=== Section Start ===

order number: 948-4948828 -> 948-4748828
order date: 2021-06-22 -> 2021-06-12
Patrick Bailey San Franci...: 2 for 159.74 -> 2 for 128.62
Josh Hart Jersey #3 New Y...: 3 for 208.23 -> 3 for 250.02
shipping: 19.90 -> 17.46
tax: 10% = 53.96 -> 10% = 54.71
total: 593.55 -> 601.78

=== Section End ===
=== Section Start ===

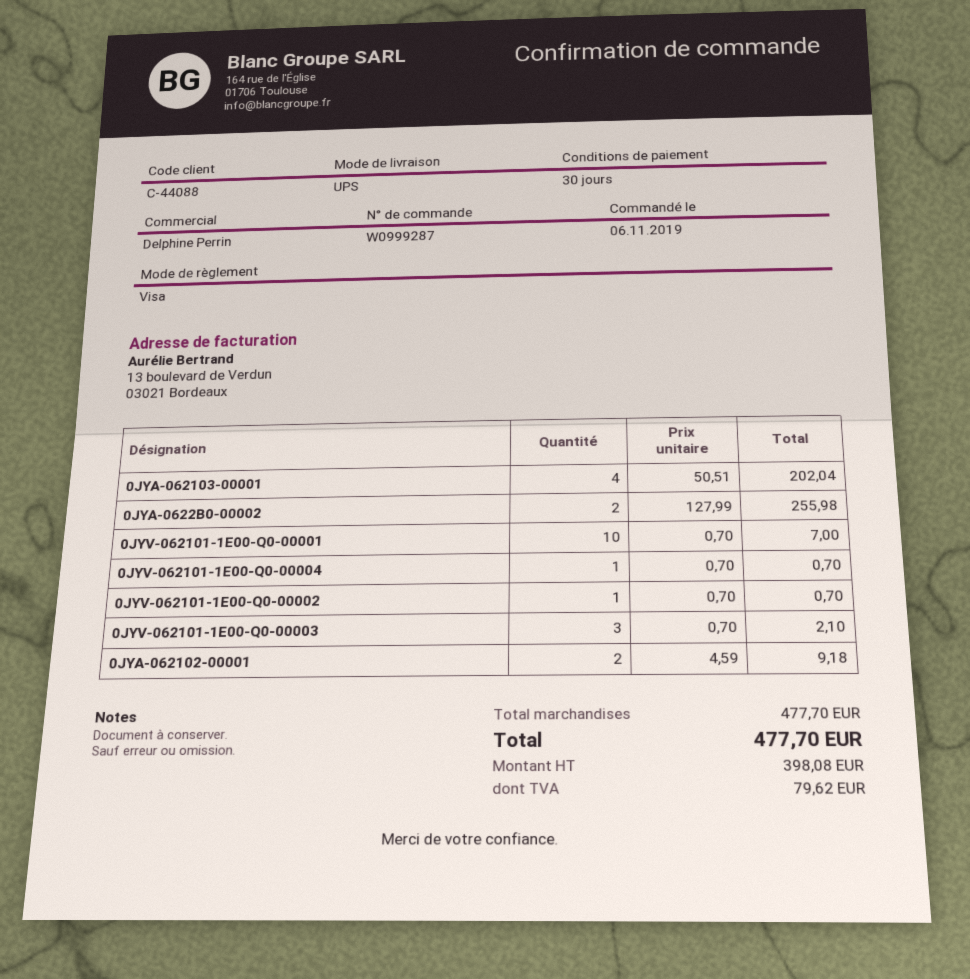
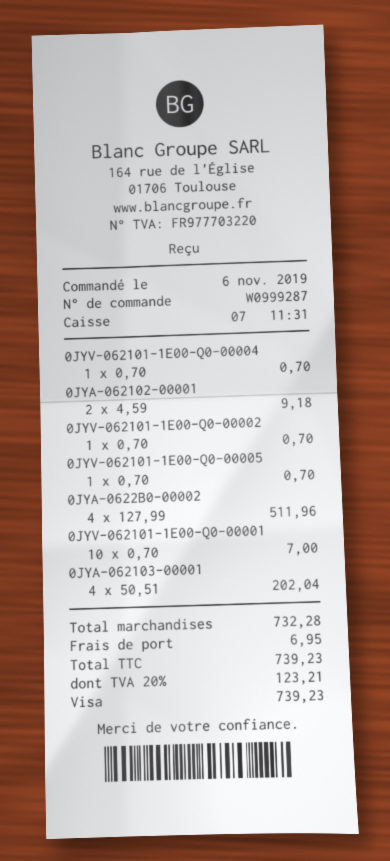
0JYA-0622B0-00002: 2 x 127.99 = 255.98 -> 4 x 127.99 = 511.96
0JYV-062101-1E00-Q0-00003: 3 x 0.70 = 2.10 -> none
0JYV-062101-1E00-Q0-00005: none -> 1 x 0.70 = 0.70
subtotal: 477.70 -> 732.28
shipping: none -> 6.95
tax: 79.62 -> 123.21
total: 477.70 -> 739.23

=== Section End ===
=== Section Start ===

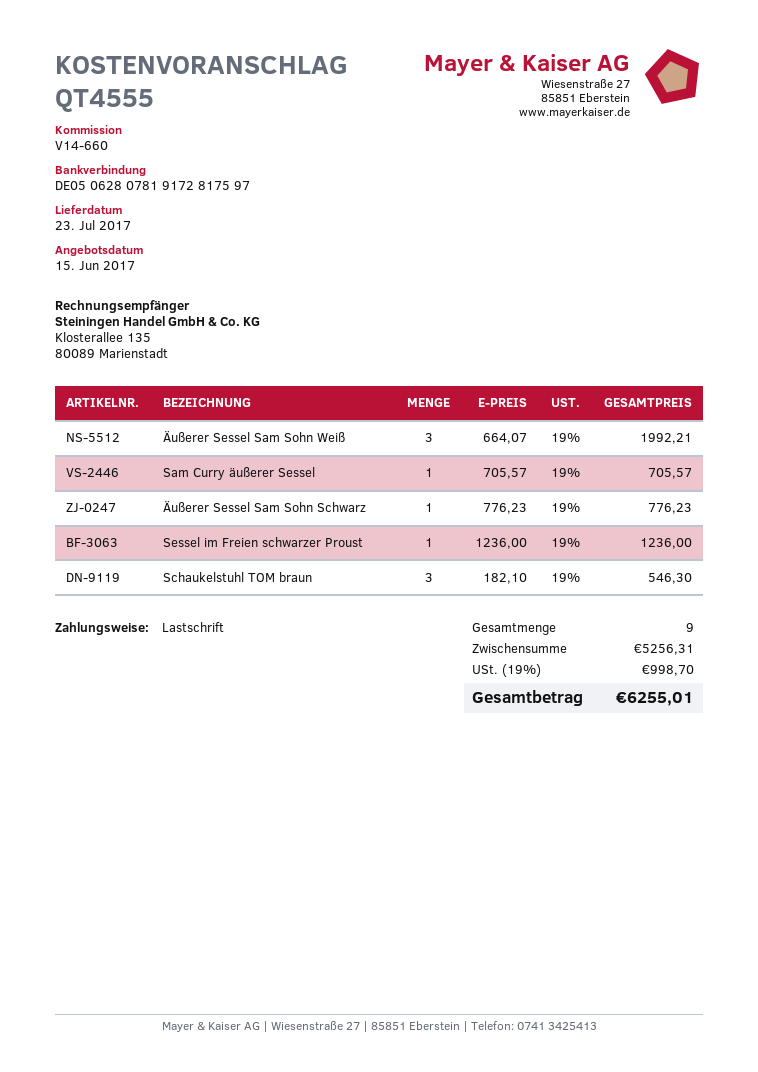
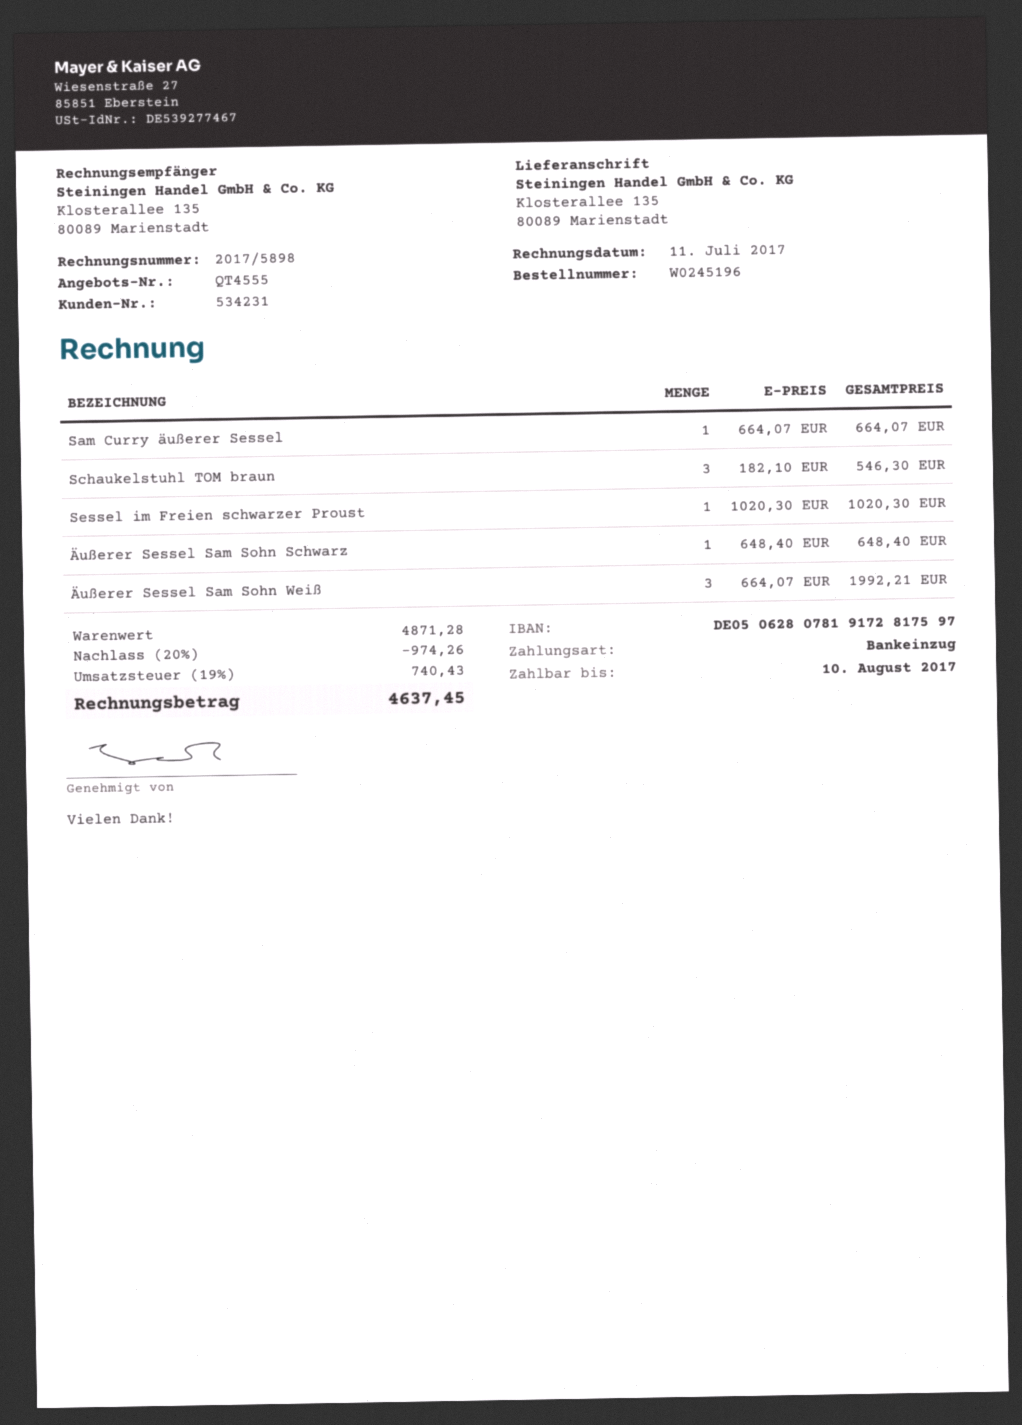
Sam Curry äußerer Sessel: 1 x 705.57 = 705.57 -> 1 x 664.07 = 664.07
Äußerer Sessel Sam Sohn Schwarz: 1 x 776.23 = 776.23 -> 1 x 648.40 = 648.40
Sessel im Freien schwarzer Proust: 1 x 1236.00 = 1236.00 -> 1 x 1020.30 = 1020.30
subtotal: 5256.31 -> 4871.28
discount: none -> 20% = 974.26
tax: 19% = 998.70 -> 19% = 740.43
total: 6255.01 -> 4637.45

=== Section End ===

## TO DO
All lines of the material that contain the string "shipping" are to be copied.

## RESULT BELOW
shipping: 19.90 -> 17.46
shipping: none -> 6.95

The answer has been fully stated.